**Task requirements:** Repeat exactly, and only, the lines of the entries below from the one with "- Since the" through the one with "on the board.", both ends included.

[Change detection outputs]
%%

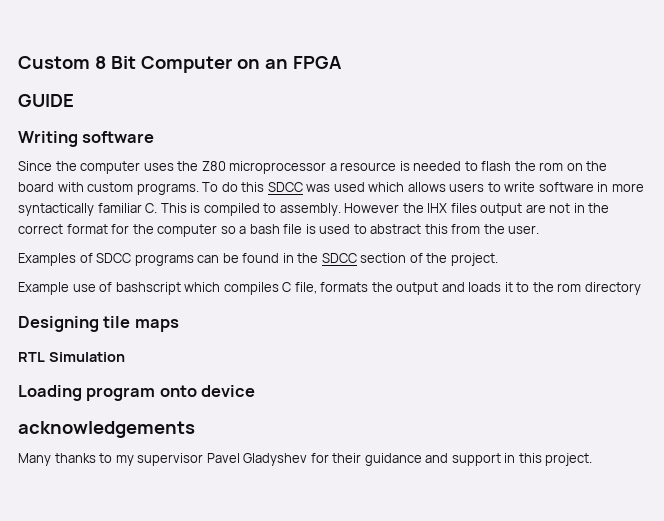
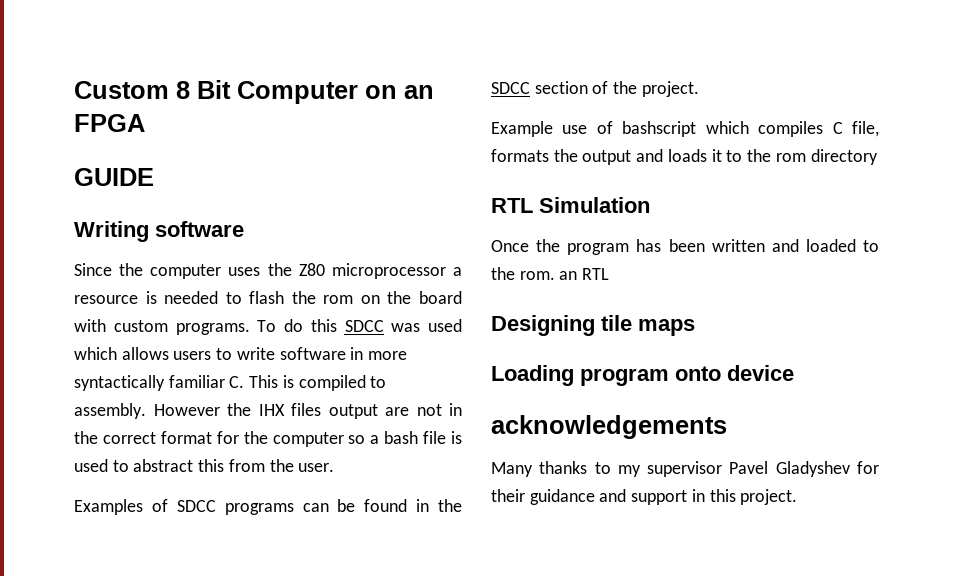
+ RTL Simulation
+ Once the program has been written and loaded to the rom. an RTL
- RTL Simulation

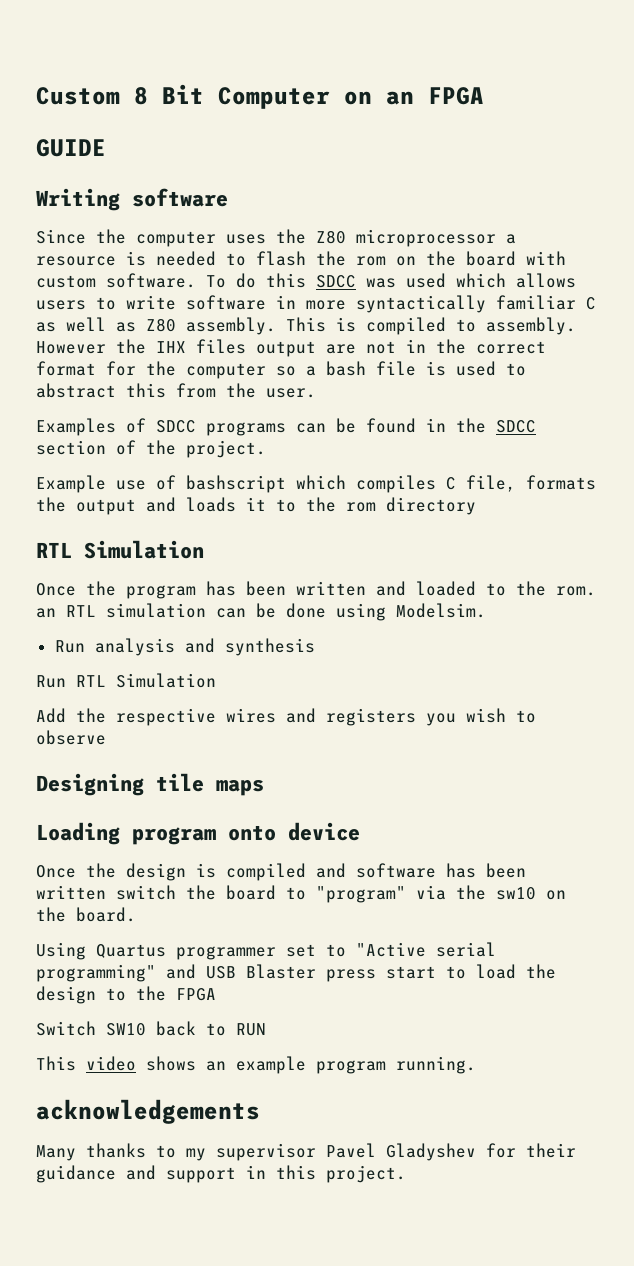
- Since the computer uses the Z80 microprocessor a resource is needed to flash the rom on the board with custom programs.
+ Since the computer uses the Z80 microprocessor a resource is needed to flash the rom on the board with custom software.
- To do this SDCC was used which allows users to write software in more syntactically familiar C. This is compiled to assembly.
+ To do this SDCC was used which allows users to write software in more syntactically familiar C as well as Z80 assembly. This is compiled to assembly.
- Once the program has been written and loaded to the rom. an RTL
+ Once the program has been written and loaded to the rom. an RTL simulation can be done using Modelsim.
+ Run analysis and synthesis
+ Run RTL Simulation
+ Add the respective wires and registers you wish to observe
+ Once the design is compiled and software has been written switch the board to "program" via the sw10 on the board.
+ Using Quartus programmer set to "Active serial programming" and USB Blaster press start to load the design to the FPGA
+ Switch SW10 back to RUN
+ This video shows an example program running.

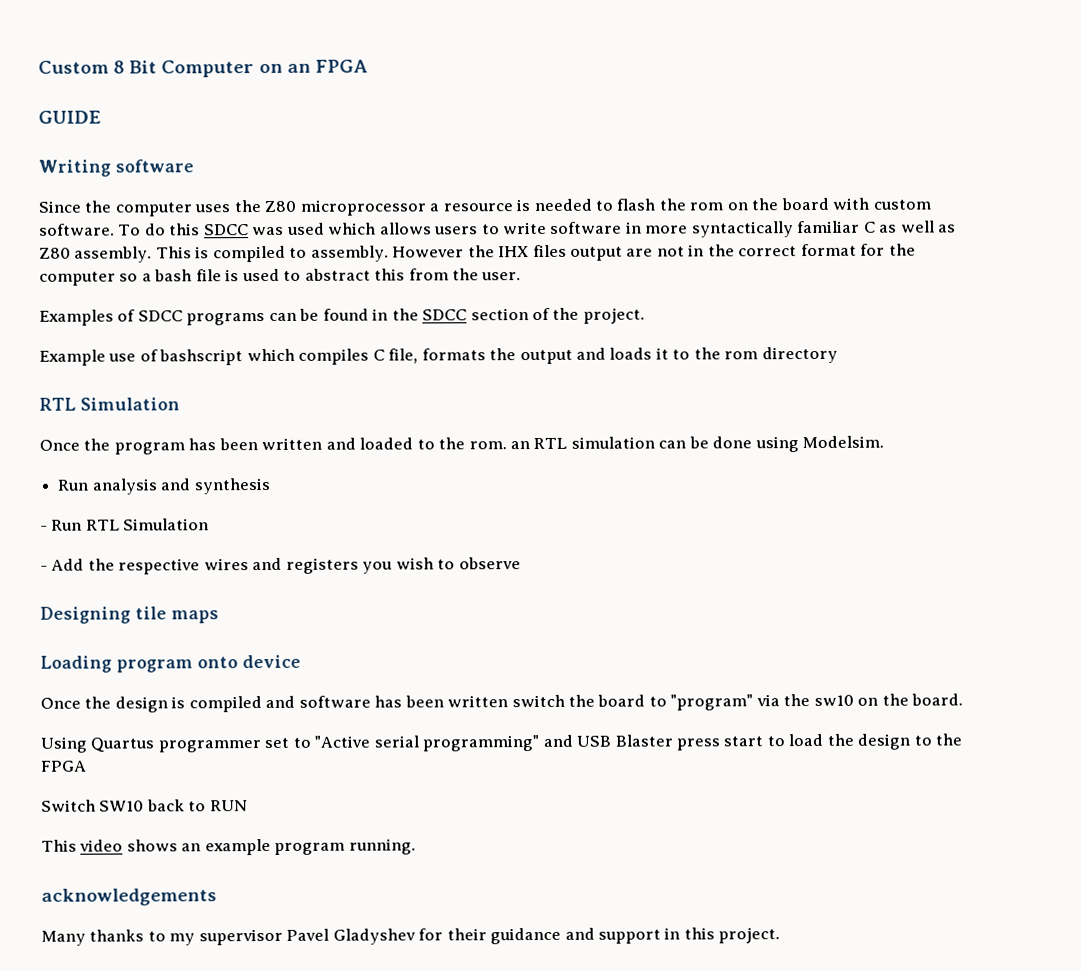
- Run RTL Simulation
+ - Run RTL Simulation
- Add the respective wires and registers you wish to observe
+ - Add the respective wires and registers you wish to observe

%%

**Task output:**
- Since the computer uses the Z80 microprocessor a resource is needed to flash the rom on the board with custom programs.
+ Since the computer uses the Z80 microprocessor a resource is needed to flash the rom on the board with custom software.
- To do this SDCC was used which allows users to write software in more syntactically familiar C. This is compiled to assembly.
+ To do this SDCC was used which allows users to write software in more syntactically familiar C as well as Z80 assembly. This is compiled to assembly.
- Once the program has been written and loaded to the rom. an RTL
+ Once the program has been written and loaded to the rom. an RTL simulation can be done using Modelsim.
+ Run analysis and synthesis
+ Run RTL Simulation
+ Add the respective wires and registers you wish to observe
+ Once the design is compiled and software has been written switch the board to "program" via the sw10 on the board.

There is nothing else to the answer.